We in higher ed are very comfortable with traditional infrastructure support processes. We create servers, we name them and we take care of them, we patch them, upgrade them and fix them when they are broken.
There is a new paradigm for infrastructure support called immutable infrastructure you may also hear it called infrastructure as code. This is a quote by Michael Bryzek, the CTO and co founder of GILT group, an on-line shopping service on steroids. If you google the term immutable infrastructure, you will find dozens of presentations by Michael Bryzek on this new paradigm, how he has gained huge efficiencies and how to make it work.
So what does immutable infrastructure really mean?
You don’t patch or fix your server. You throw it away. You have no server persistence, you are able to build a new environment from the OS all the way up the application stack in a matter of minutes. You design your entire development pipeline based on this immutable server concept.
Building what you need, when you need it and only the timeframe for which it is needed.

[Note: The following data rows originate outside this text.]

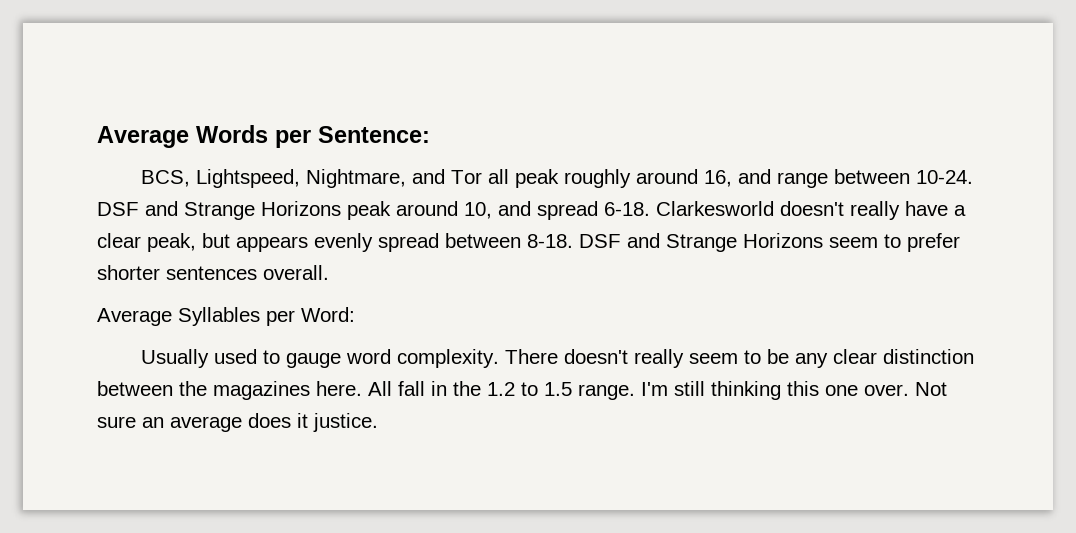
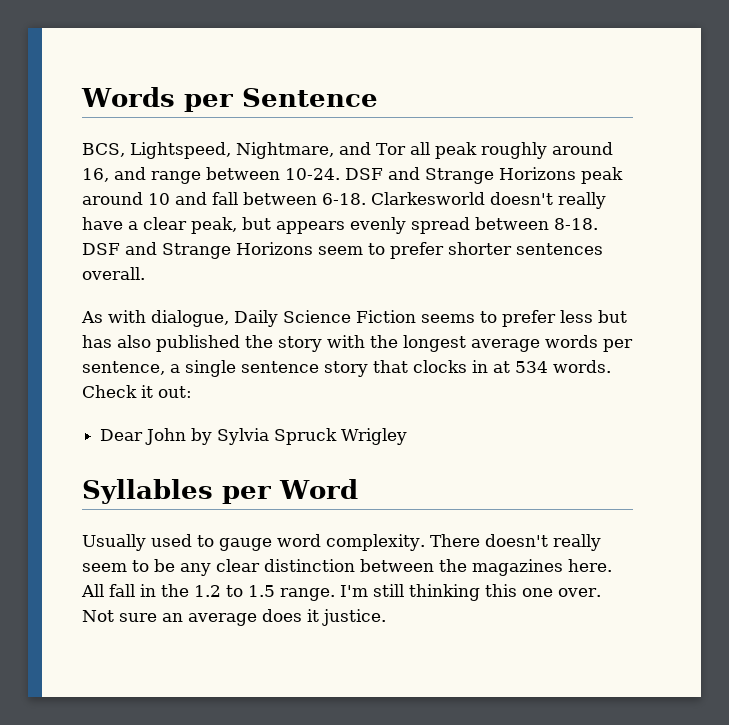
[97,126,189,148] Average -> (81, 97) none
[318,126,430,143] Sentence: -> [241,88,378,107] Sentence
[464,201,598,220] 10, and spread -> [148,192,317,205] 10 and fall between
[97,308,172,326] Average -> [81,310,627,327] [82,335,633,352] [82,360,611,377] [82,385,192,398] [100,428,408,445] As with dialogue, Daily Science Fiction seems to prefer less but has also published the story with the longest average words per sentence, a single sentence story that clocks in at 534 words. Check it out: // Dear John by Sylvia Spruck Wrigley //
[301,307,355,322] Word: -> [279,479,358,499] Word

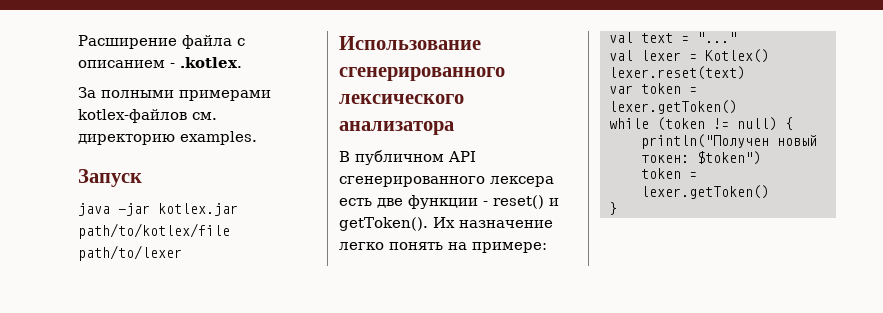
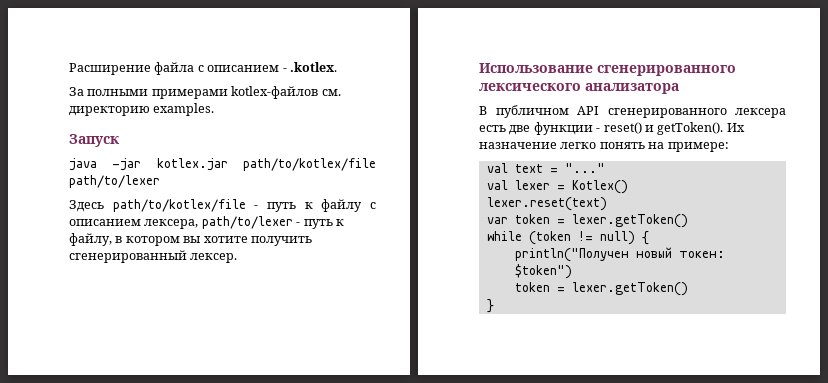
(182, 253) none -> [69,199,376,212] [69,216,344,229] [69,233,312,246] [69,250,238,263] // Здесь path/to/kotlex/file - путь к файлу с описанием лексера, path/to/lexer - путь к файлу, в котором вы хотите получить сгенерированный лексер.

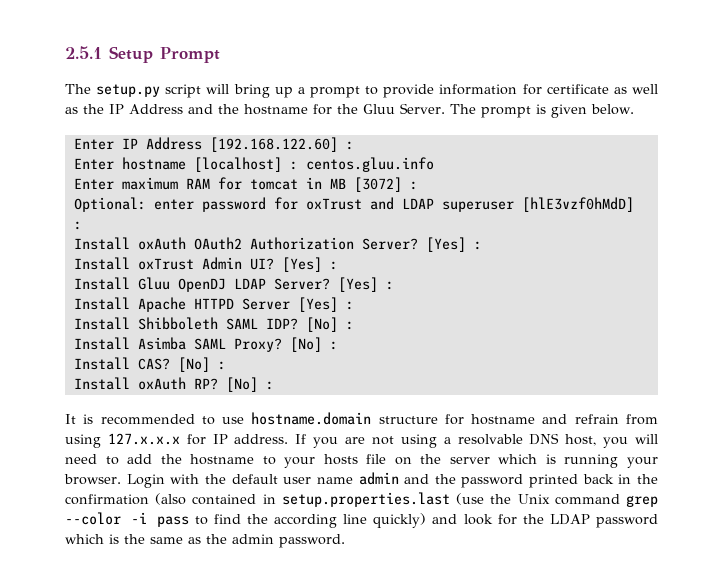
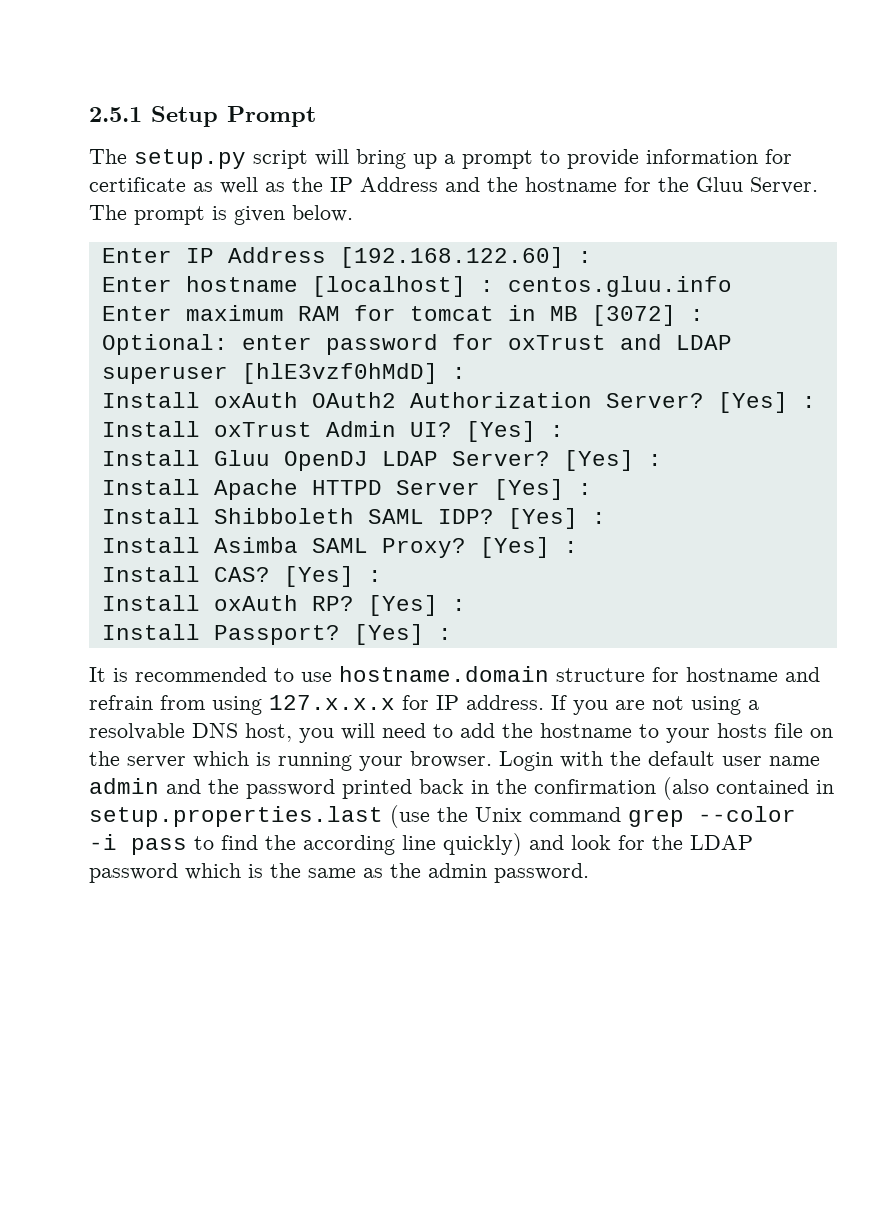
[305,317,338,332] [No] -> [507,508,578,529] [Yes]
[289,337,322,352] [No] -> [479,537,550,558] [Yes]
[177,357,210,372] [No] -> [283,566,354,587] [Yes]
[225,377,258,392] [No] -> [367,595,466,616] [101,624,424,645] [Yes] : // Install Passport? [Yes]

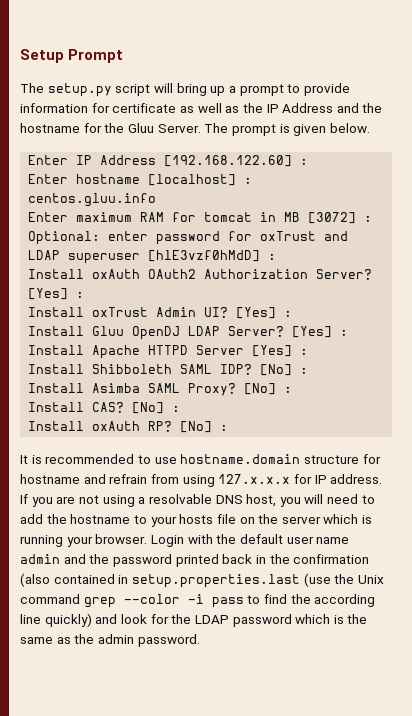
[89,107,142,122] 2.5.1 -> (20, 56) none
[507,508,578,529] [Yes] -> [260,364,293,376] [No]
[479,537,550,558] [Yes] -> [244,383,277,395] [No]
[283,566,354,587] [Yes] -> [132,402,165,414] [No]
[367,595,466,616] [101,624,424,645] [Yes] : // Install Passport? [Yes] -> [180,421,213,433] [No]

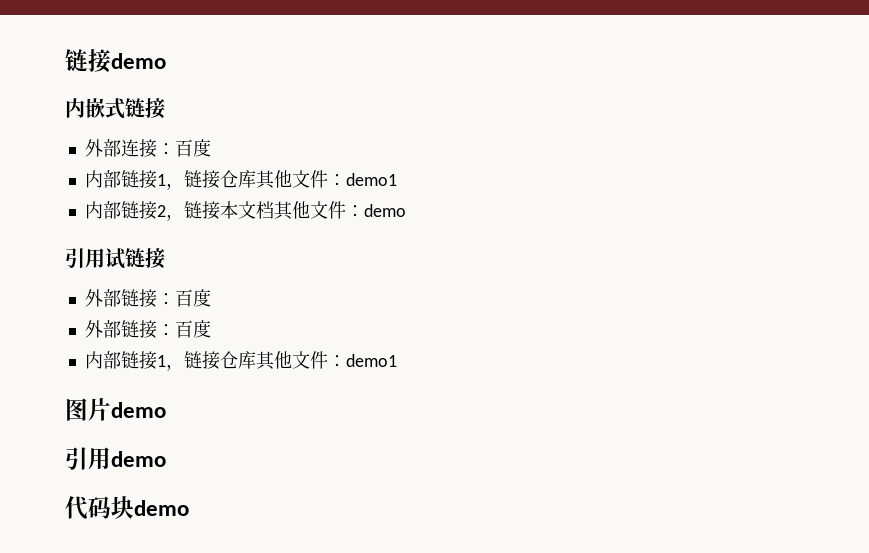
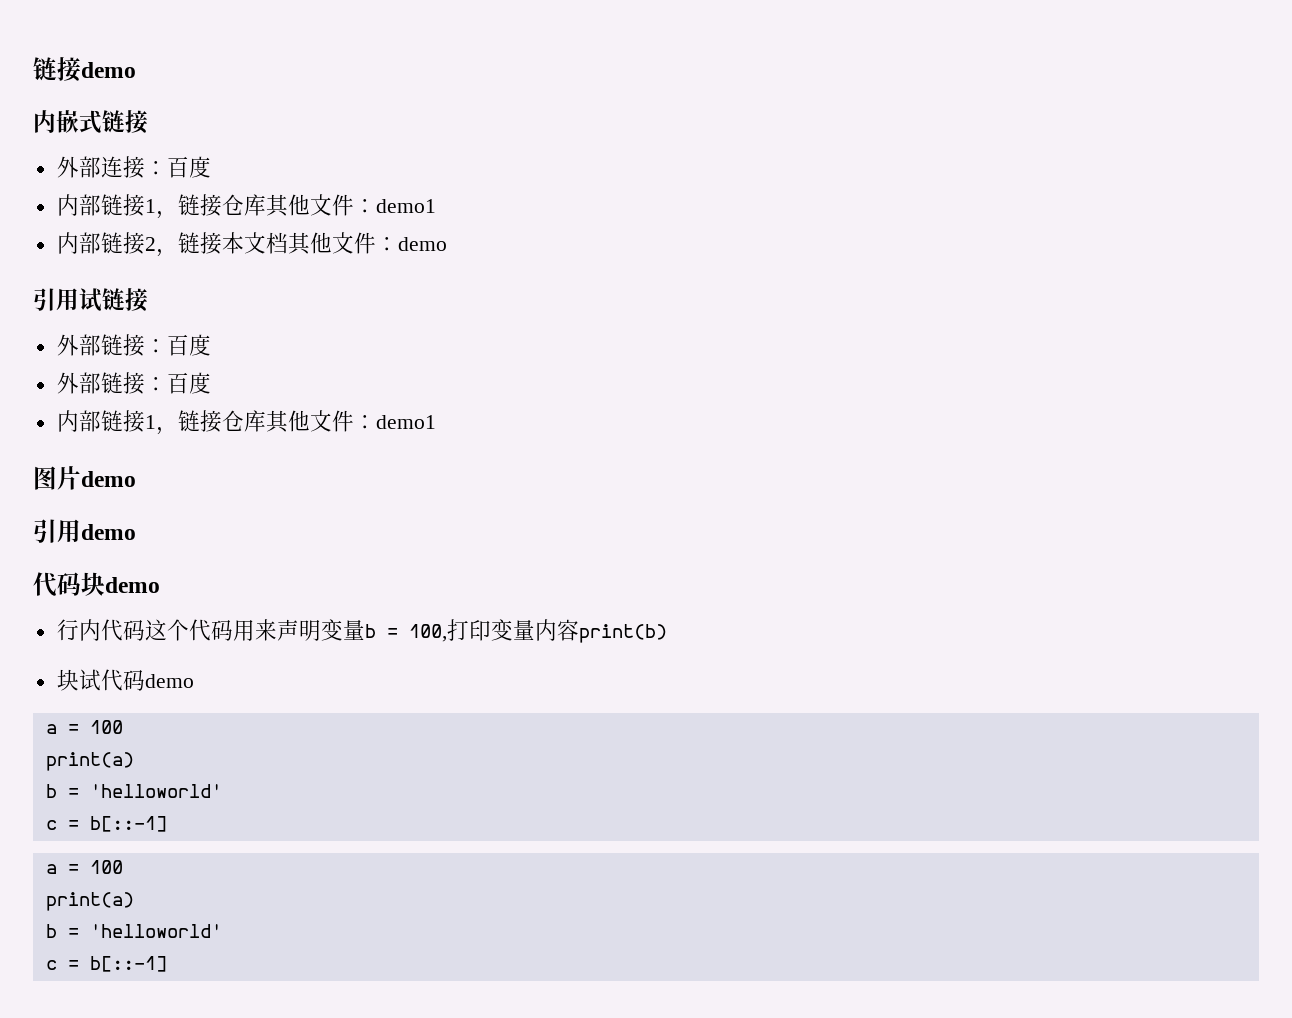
(189, 508) none -> [56,619,667,643] [56,669,194,691] [45,720,123,734] [45,752,134,771] [45,784,222,798] [45,816,167,832] [45,860,123,874] [45,892,134,911] [45,924,222,938] [45,956,167,972] // 行内代码这个代码用来声明变量b = 100,打印变量内容print(b) // 块试代码demo // a = 100 // print(a) // b = 'helloworld' // c = b[::-1] // a = 100 // print(a) // b = 'helloworld' // c = b[::-1]

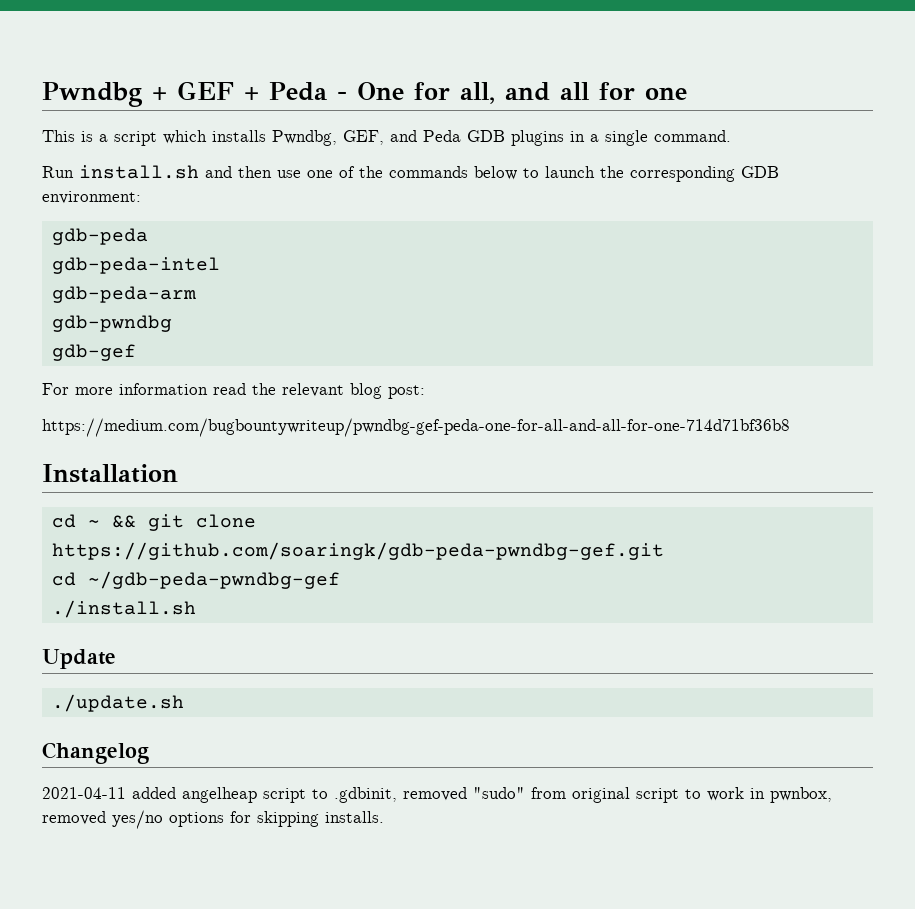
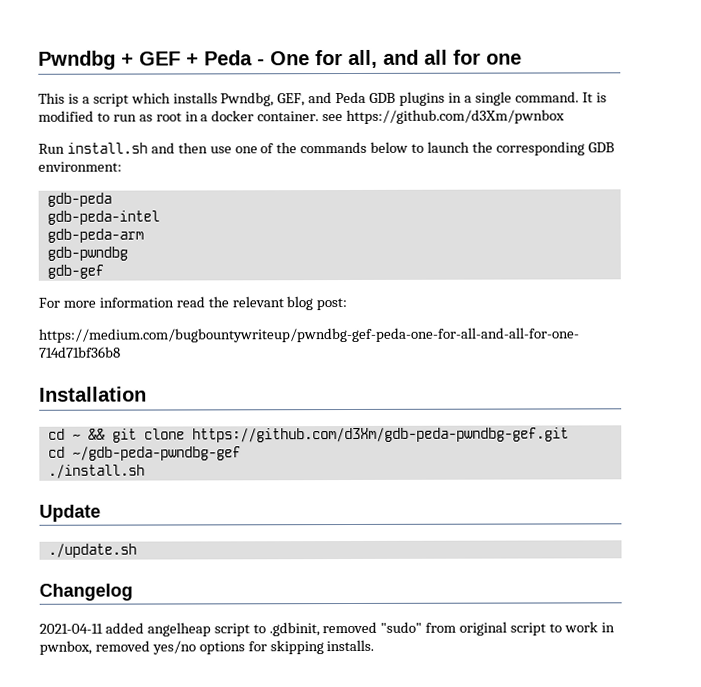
(731, 136) none -> [581,92,607,103] [38,109,566,125] It is modified to run as root in a docker container. see https://github.com/d3Xm/pwnbox
[51,542,664,560] https://github.com/soaringk/gdb-peda-pwndbg-gef.git -> [191,427,569,443] https://github.com/d3Xm/gdb-peda-pwndbg-gef.git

The biggest challenge to all of this change and opportunity to do things better, faster and smarter, is helping people see their path forward. We in Higher Ed have staff members who have worked for our institutions for many many years. In some cases doing exactly the same work. Change is hard for everyone but it is important. I use this analogy of the fogger game to show that the log you are on today is not necessarily the best, safest, most stable place for you to be forever. In order to stay relevant it is important to understand new technology direction. The good news is, I have watched people feel resistant and push back then just take the first step towards understanding the opportunities introduced by this new paradigm. I have watched people go from terrified and resistant to excited and innovative in their varying fields of expertise. Not everyone deals with change at the same speed or in the same way but I do think it is important to say that this is one of the major challenges, it’s important and critical to help our resources find their path forward.